** About this task **
Only the number is wanted: how many lines in the data contain "none"?

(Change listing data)
────────────────────────────────────────
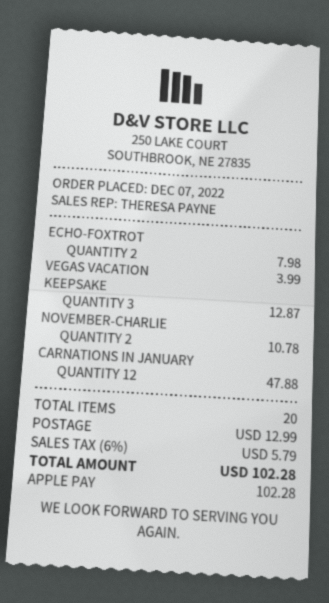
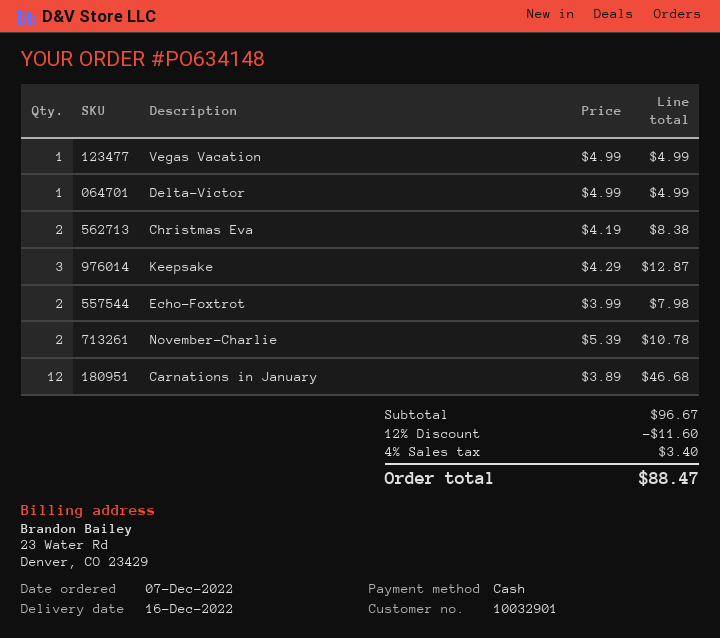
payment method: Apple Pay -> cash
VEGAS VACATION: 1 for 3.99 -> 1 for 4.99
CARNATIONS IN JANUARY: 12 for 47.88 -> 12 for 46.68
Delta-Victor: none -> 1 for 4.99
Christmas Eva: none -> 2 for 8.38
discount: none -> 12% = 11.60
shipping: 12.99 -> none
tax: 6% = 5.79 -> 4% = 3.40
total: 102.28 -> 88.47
────────────────────────────────────────
** Task answer **
4